Toxicology Study Monitor

Toxicology Study Monitor

Reporting to the Sr. Director, Toxicology in our Non-Clinical Group, you will be responsible for the management and oversight of contract research organization (CRO) work including contributions to study protocols and review of study data, coordinating with internal and external teams to maintain timelines, and QC’ing, editing, and reviewing of nonclinical reports and nonclinical sections of regulatory submissions.  This role will give you the opportunity to grow within the position to take on greater scientific responsibilities for conducted studies.

Good things are happening at Omeros!

Come join our Non-Clinical Toxicology Team!

Who is Omeros?

Omeros is a biopharmaceutical company committed to discovering, developing and commercializing small-molecule and protein therapeutics for large-market and orphan indications targeting inflammation, complement-mediated diseases, disorders of the central nervous system and immune-related diseases, including cancers. Omeros has multiple phase 3 and phase 2 clinical-stage development programs focused on complement-mediated disorders and substance abuse. Omeros also has a diverse group of preclinical programs including GPR174, a novel target in immuno-oncology that modulates a new cancer immunity axis recently discovered by Omeros. Small-molecule inhibitors of GPR174 are part of Omeros’ proprietary G proteincoupled receptor (GPCR) platform through which it controls 54 new GPCR drug targets and their corresponding compounds. The company also exclusively possesses a novel antibody-generating platform.

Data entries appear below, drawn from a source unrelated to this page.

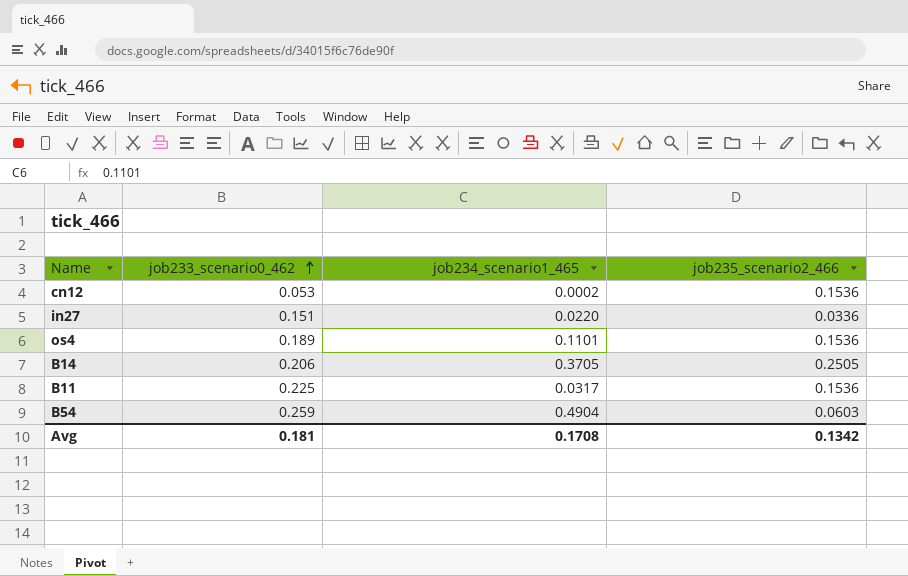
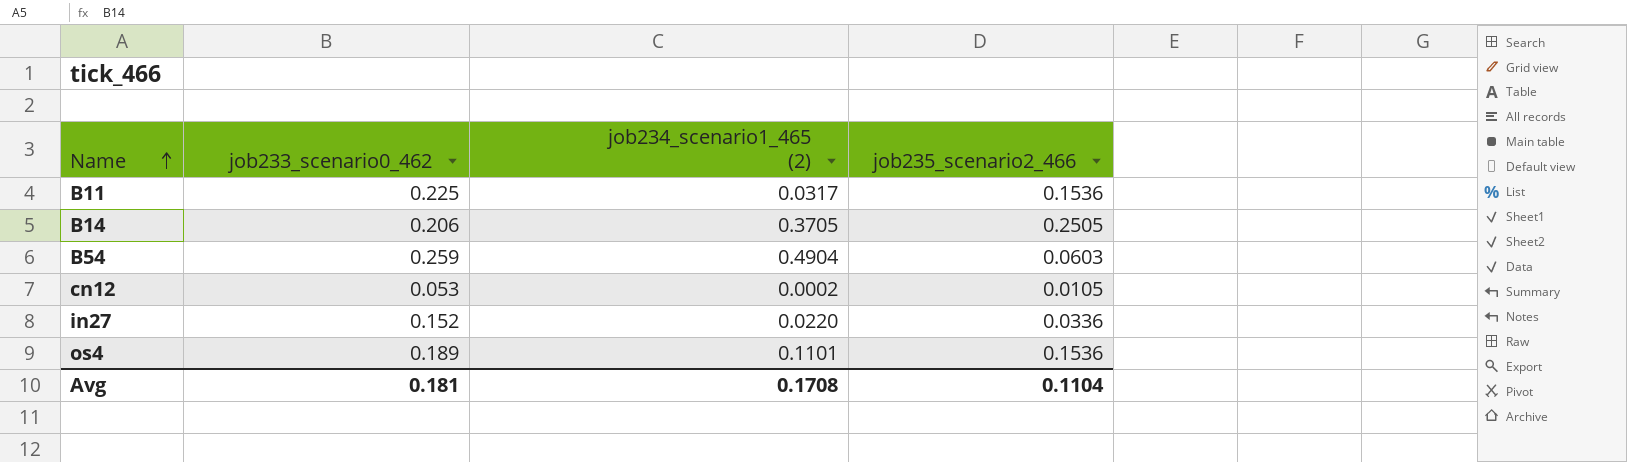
row order: job233_scenario0_462 ascending -> Name ascending
column name: job234_scenario1_465 -> job234_scenario1_465 (2)
cn12 | job235_scenario2_466: 0.1536 -> 0.0105
in27 | job233_scenario0_462: 0.151 -> 0.152
Avg | job235_scenario2_466: 0.1342 -> 0.1104

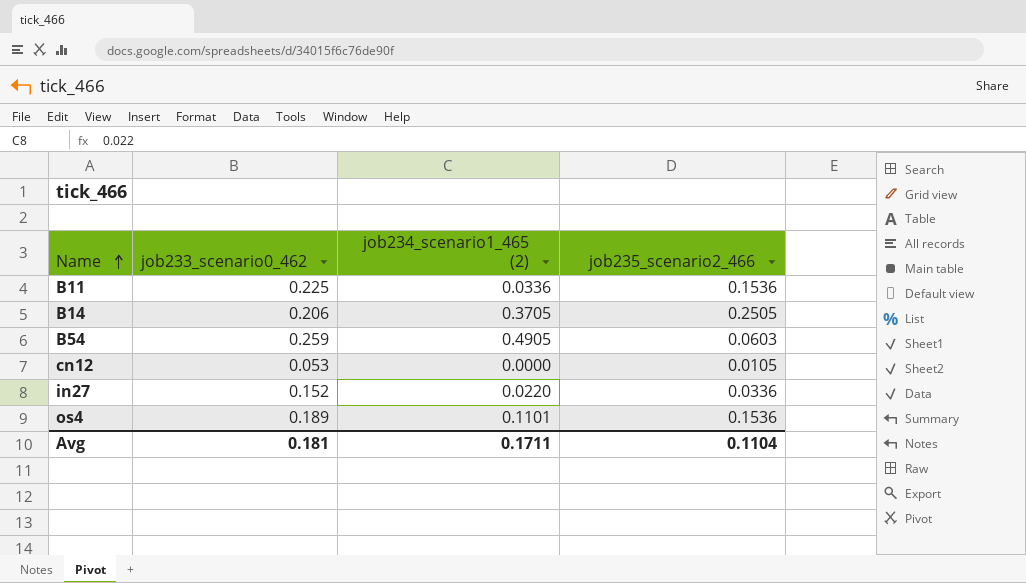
B11 | job234_scenario1_465 (2): 0.0317 -> 0.0336
B54 | job234_scenario1_465 (2): 0.4904 -> 0.4905
cn12 | job234_scenario1_465 (2): 0.0002 -> 0.0000
Avg | job234_scenario1_465 (2): 0.1708 -> 0.1711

Essential Duties & Responsibilities:

• Contract research organization (CRO) management and oversight:
  • Obtaining price quotes, compiling list of differences in services/deliverables/timelines/invoicing and reconciliation with Omeros budgets
  • Ensuring the contracts are in place, including ensuring all required information is captured in quotes
  • Submission of purchase requisitions
  • Keep detailed study timelines
  • Track invoicing of study components
  • Coordinate with internal and external teams to ensure timelines are met
  • Protocol preparation
    • Reviewing draft protocol to ensure consistent with outline, intentions, reviewing for areas of potential cost reduction
    • Compiling comments, ensuring review and incorporation into document
  • Data analysis
    • Prism graphs, figures, tables, slides for internal discussions and/or presentations
• Study reports and nonclinical sections of regulatory submissions
  • Editing, reviewing, and QC of study reports, sub-reports, and nonclinical sections of regulatory submissions for content, quality, accuracy, consistency, consistency with expectations of regulators, assistance with formatting
  • Compile and tabulate data
• Travel for study monitoring

Education, Experience, Skills, and Knowledge Required:

• BS/MS in a biological science or a related field
• A minimum of 3 years of experience conducting/monitoring GLP‑compliant toxicology studies in a biotech/pharma environment or CRO
• Good understanding of scientific principles and design of scientific studies
• Familiarity with nonclinical regulatory documents
• Document review and editing skills
• Skilled in computer applications such as MS word, Excel and PowerPoint
• Experience with creating Prism graphs, figures, tables, and slides
• Excellent verbal and written communication skills

Behavioral Competencies Required:

• Ability to build and maintain positive relationships with management, peers, and subordinates and external partners 
• Excellent organizational skills
• Integrity
• Display strong independent analytical and problem-solving abilities/skills
• Attention to detail and ability to multitask
• Display the ability to be creative and innovative

Other Requirements:

• Travel will be involved for study monitoring

Physical Demands and Work Environment Required:

• Intermittent physical activity including bending, reaching, pushing, pulling, or lifting up to 20 lbs. 
• May encounter prolonged periods of sitting
• This position requires working with and near hazardous material

Omeros is an Equal Opportunity Employer. All qualified applicants will receive consideration for employment without regard to status as a protected veteran or a qualified individual with a disability, or other protected status such as race, religion, color, national origin, sex, age, marital status, or any other factor determined to be unlawful by federal, state, or local statutes.